DATA LISTING:
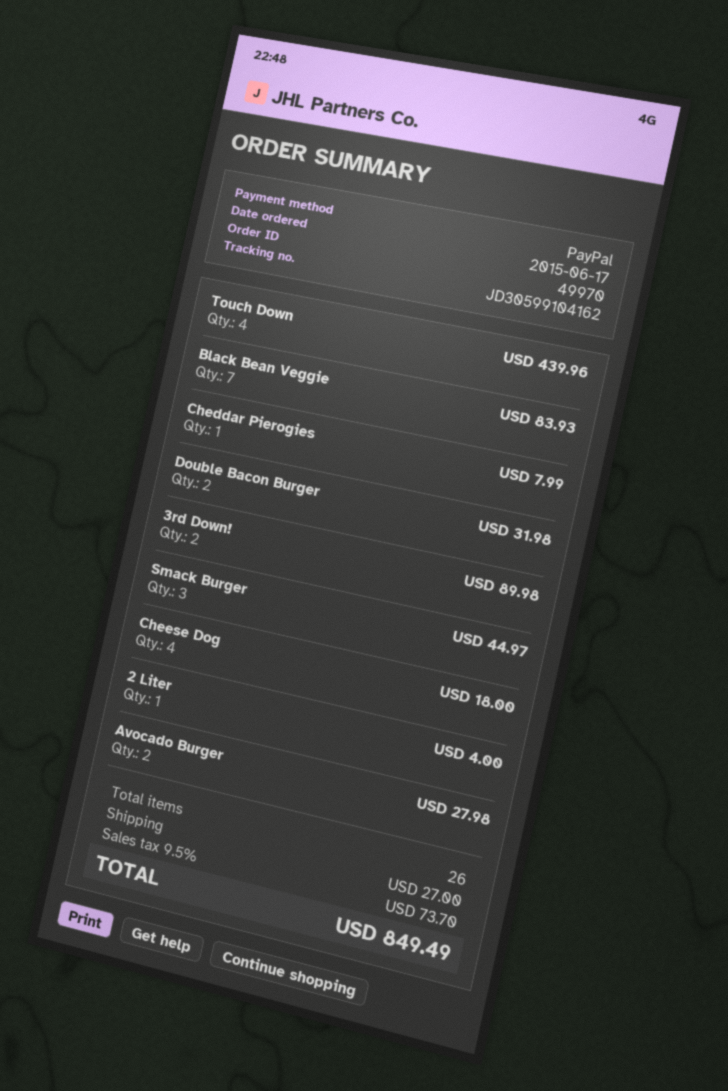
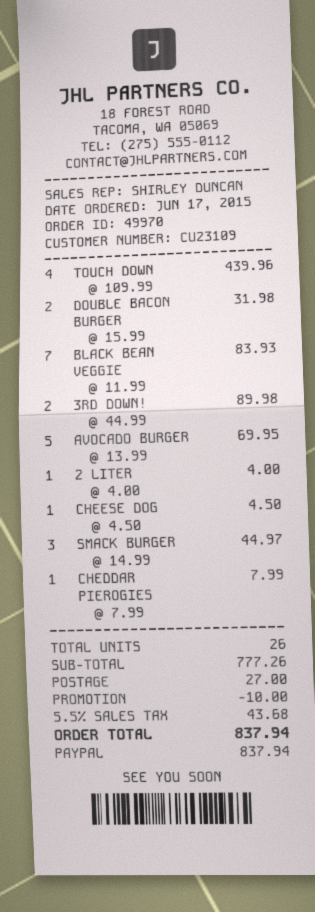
Cheese Dog: 4 for 18.00 -> 1 for 4.50
Avocado Burger: 2 for 27.98 -> 5 for 69.95
discount: none -> 10.00
tax: 9.5% = 73.70 -> 5.5% = 43.68
total: 849.49 -> 837.94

WHAT YOU SHOULD DO: Beginning at the line that contains "discount: none -> 10.00", retype each line of the listing up to and including the last one, exactly as it stands, and nothing else.

RESPONSE TO THIS EXERCISE:
discount: none -> 10.00
tax: 9.5% = 73.70 -> 5.5% = 43.68
total: 849.49 -> 837.94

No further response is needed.